From: "Darrick J. Wong" <djwong@kernel.org>
To: Christian Brauner <brauner@kernel.org>
Cc: Jan Kara <jack@suse.cz>, Christoph Hellwig <hch@lst.de>,
linux-fsdevel@vger.kernel.org
Subject: Re: [PATCH 3/7] bdev: implement freeze and thaw holder operations
Date: Wed, 27 Sep 2023 07:53:50 -0700 [thread overview]
Message-ID: <20230927145350.GC11414@frogsfrogsfrogs> (raw)

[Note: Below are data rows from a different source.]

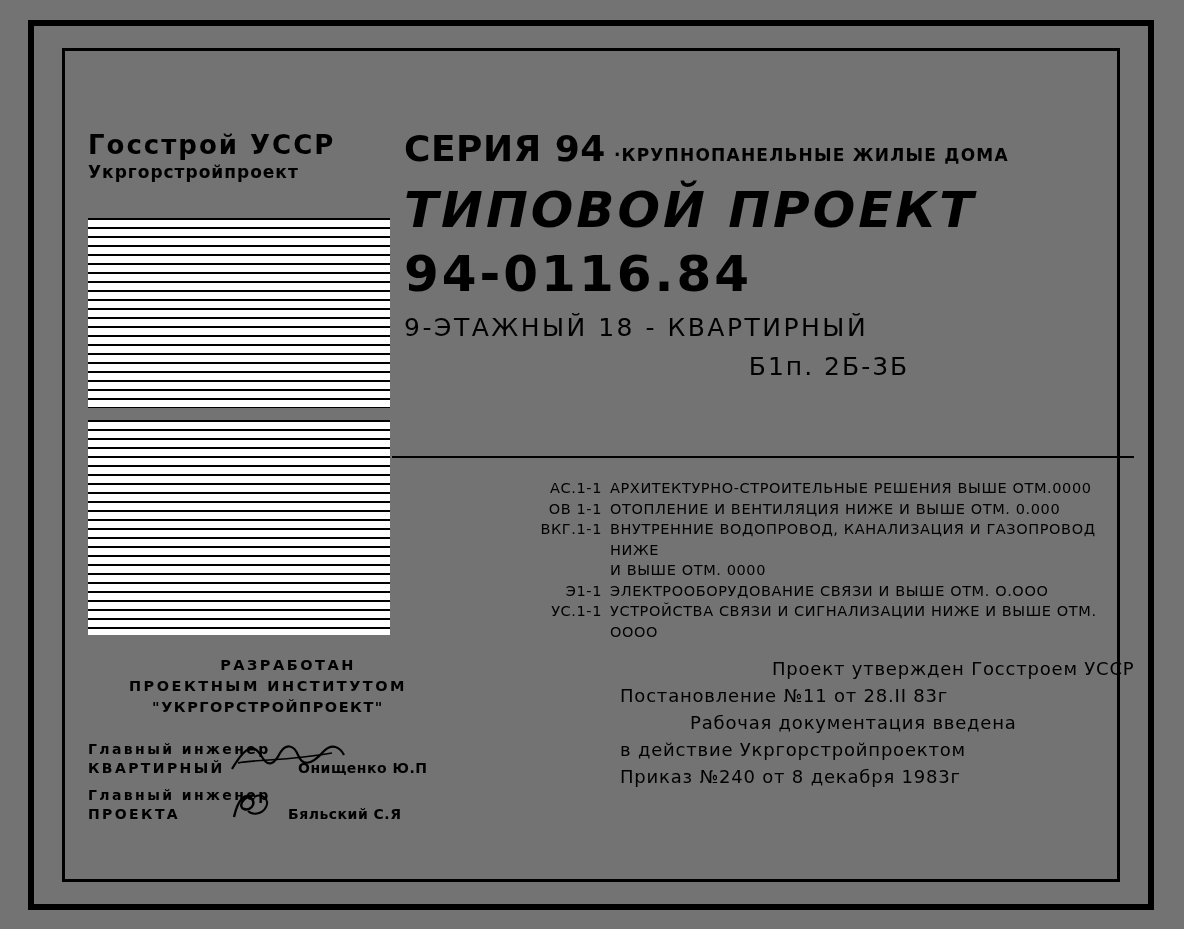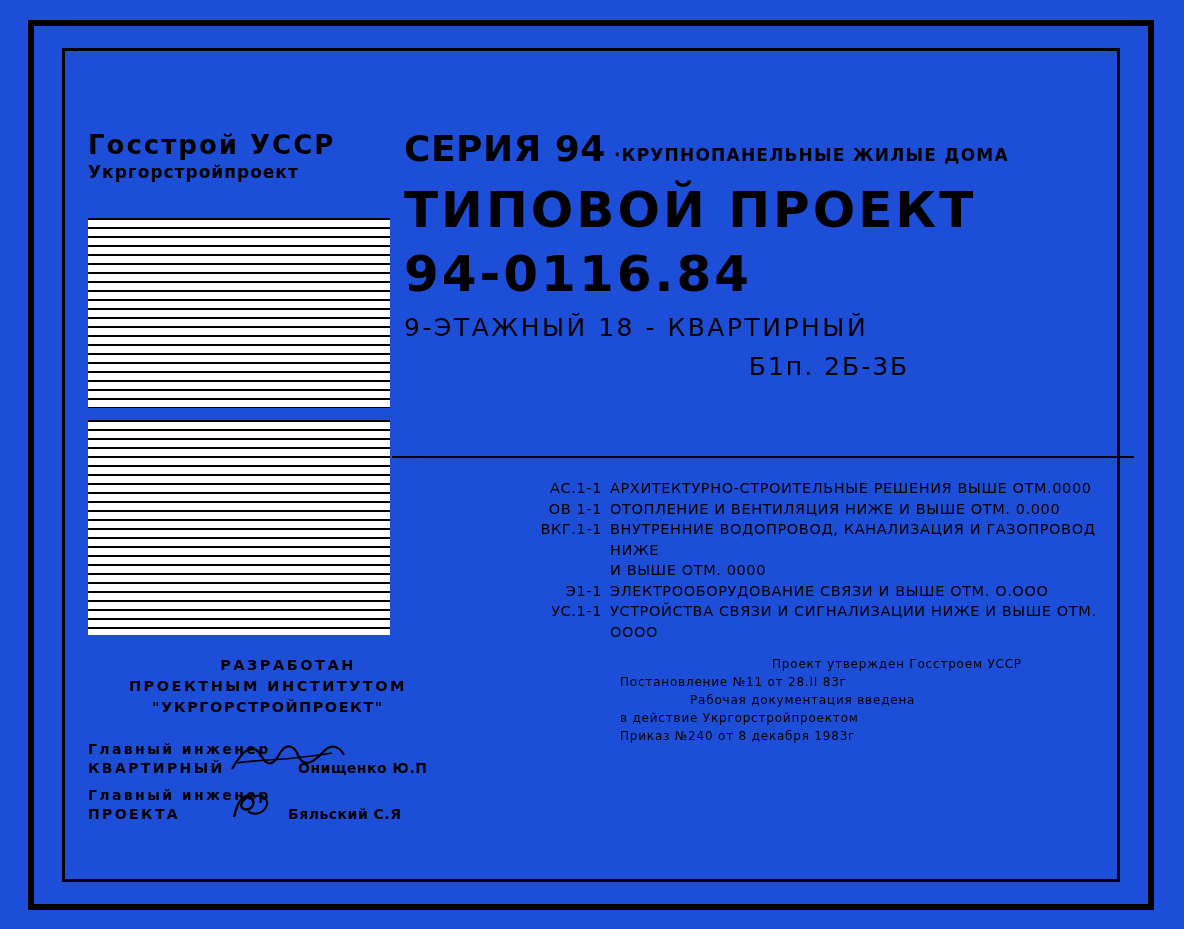--- a/index.html
+++ b/index.html
@@ -21,7 +21,7 @@
     left: 0; top: 0;
     width: 1184px;
     height: 929px;
-    background: #1d4ed8;
+    background: #737373;
   }
   .frame-outer {
     position: absolute;

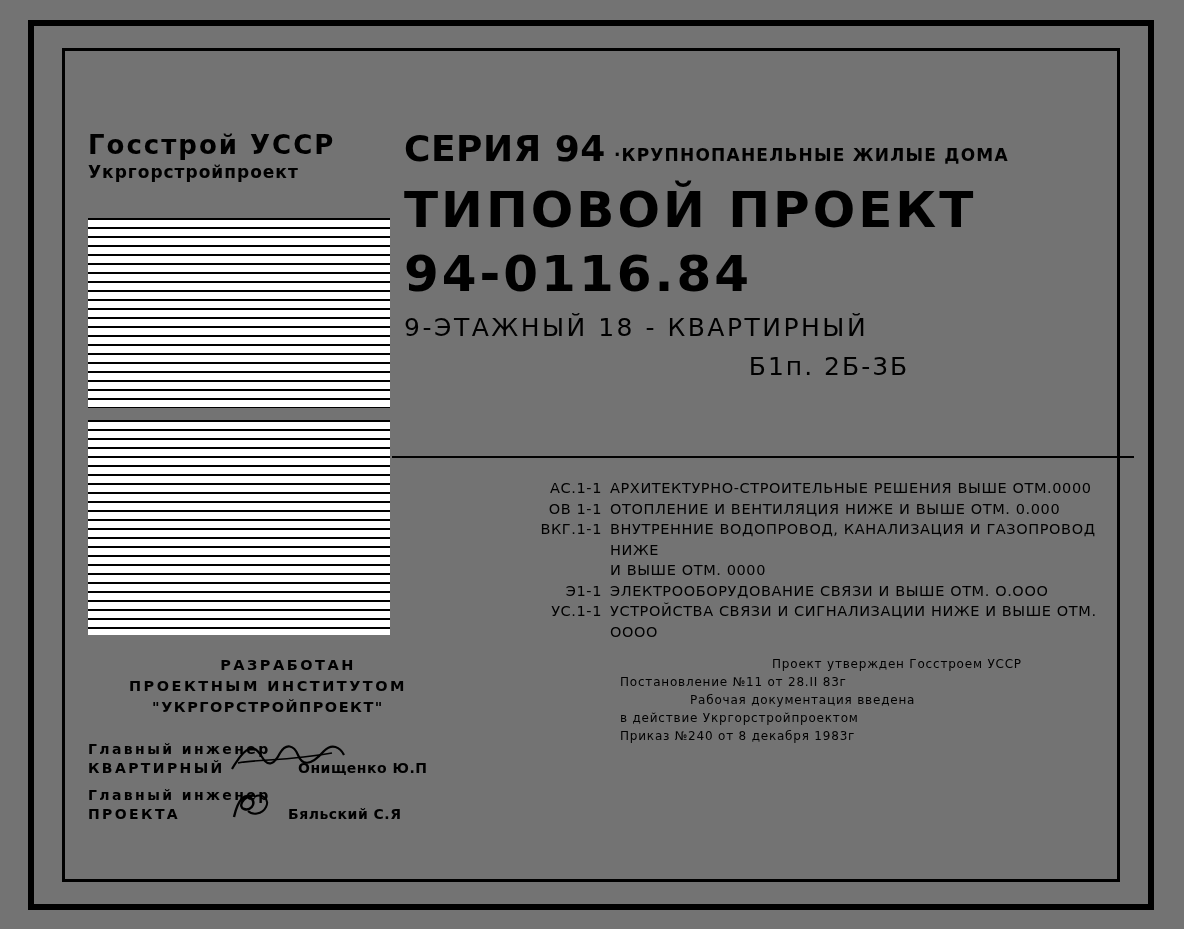--- a/index.html
+++ b/index.html
@@ -102,6 +102,7 @@
     letter-spacing: 3px;
     margin-top: 12px;
     white-space: nowrap;
+    font-style: italic;
   }
   .proj-number {
     font-family: "DejaVu Sans", sans-serif;

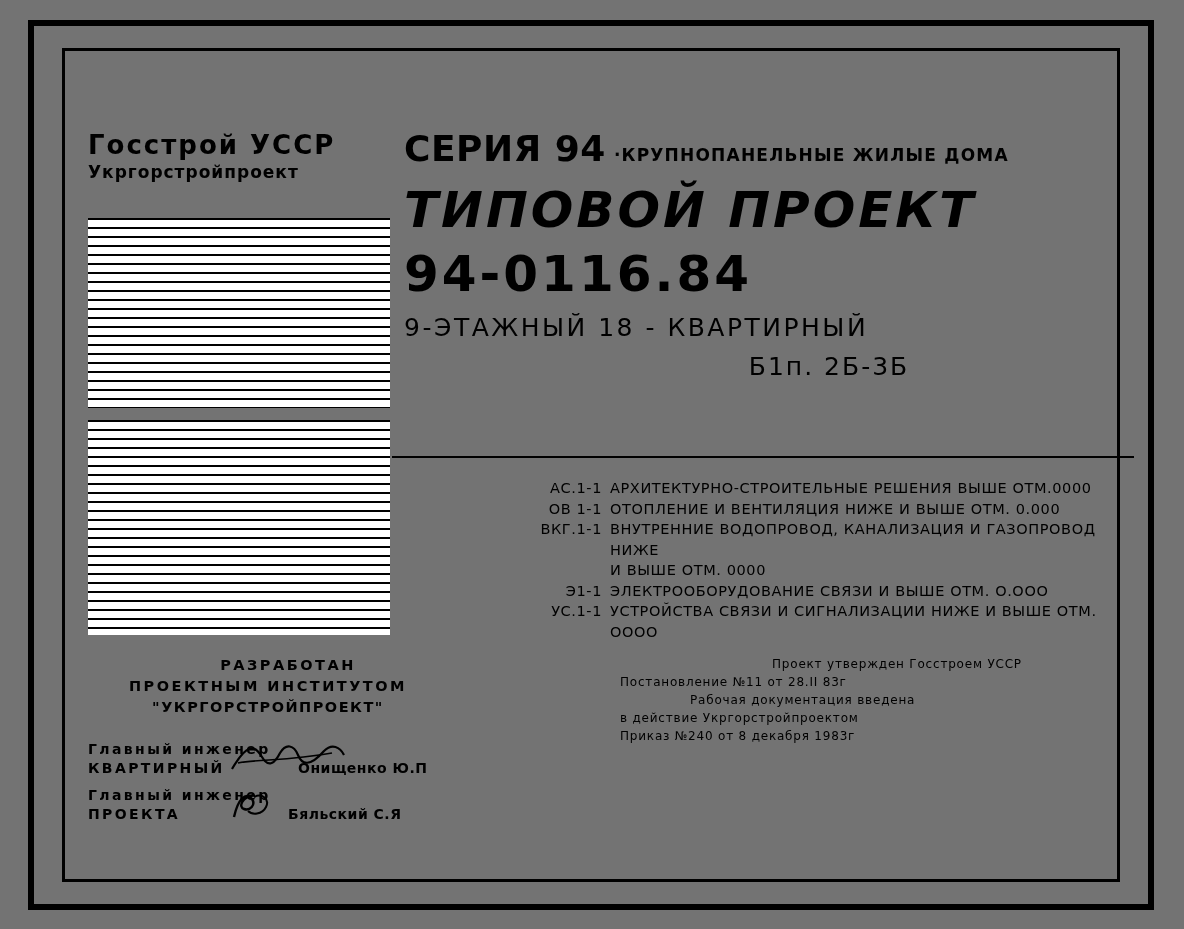--- a/index.html
+++ b/index.html
@@ -212,7 +212,7 @@
     top: 655px;
     width: 500px;
     font-family: "DejaVu Sans", sans-serif;
-    font-size: 12px;
+    font-size: 18px;
     letter-spacing: 0.8px;
     line-height: 1.5;
     white-space: nowrap;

In-Reply-To: <20230927-vfs-super-freeze-v1-3-ecc36d9ab4d9@kernel.org>
On Wed, Sep 27, 2023 at 03:21:16PM +0200, Christian Brauner wrote:
> The old method of implementing block device freeze and thaw operations
> required us to rely on get_active_super() to walk the list of all
> superblocks on the system to find any superblock that might use the
> block device. This is wasteful and not very pleasant overall.
>
> Now that we can finally go straight from block device to owning
> superblock things become way simpler. In fact, we can even get rid of
> bd_fsfreeze_mutex and rely on the holder lock for freezing.
>
> We let fs_bdev_thaw() grab its own active reference so we can hold
> bd_holder_lock across freeze and thaw without risk of deadlocks. That in
> turn allows us to get rid of bd_fsfreeze_mutex. This means
> fs_bdev_thaw() might put the last reference to the superblock instead of
> thaw_super(). This shouldn't be an issue. If it turns out to be one we
> can reshuffle the code to simply hold s_umount when thaw_super() returns.
>
> Thanks to Jan and Christoph who pointed out that bd_fsfreeze_mutex is
> unnecessary now.
>
> Signed-off-by: Christian Brauner <brauner@kernel.org>
> ---
> block/bdev.c | 74 +++++++++++++++++--------------------
> fs/super.c | 94 ++++++++++++++++++++++++++++++++++++++++++-----
> include/linux/blk_types.h | 2 +-
> 3 files changed, 119 insertions(+), 51 deletions(-)
>
> diff --git a/block/bdev.c b/block/bdev.c
> index 0d27db3e69e7..3deccd0ffcf2 100644
> --- a/block/bdev.c
> +++ b/block/bdev.c
> @@ -222,32 +222,23 @@ EXPORT_SYMBOL(sync_blockdev_range);
> */
> int bdev_freeze(struct block_device *bdev)
> {
> - struct super_block *sb;
> int error = 0;
>
> - mutex_lock(&bdev->bd_fsfreeze_mutex);
> - if (++bdev->bd_fsfreeze_count > 1)
> - goto done;
> + mutex_lock(&bdev->bd_holder_lock);
>
> - sb = get_active_super(bdev);
> - if (!sb)
> - goto sync;
> - if (sb->s_op->freeze_super)
> - error = sb->s_op->freeze_super(sb, FREEZE_HOLDER_USERSPACE);
> - else
> - error = freeze_super(sb, FREEZE_HOLDER_USERSPACE);
> - deactivate_super(sb);
> + if (atomic_inc_return(&bdev->bd_fsfreeze_count) > 1) {
> + mutex_unlock(&bdev->bd_holder_lock);
> + return 0;
> + }
>
> - if (error) {
> - bdev->bd_fsfreeze_count--;
> - goto done;
> + if (bdev->bd_holder_ops && bdev->bd_holder_ops->freeze) {
> + error = bdev->bd_holder_ops->freeze(bdev);
> + lockdep_assert_not_held(&bdev->bd_holder_lock);
> + } else {
> + sync_blockdev(bdev);
Why ignore the return value from sync_blockdev? It calls
filemap_write_and_wait, which clears AS_EIO/AS_ENOSPC from the bdev
mapping, which means that we'll silently drop accumulated IO errors.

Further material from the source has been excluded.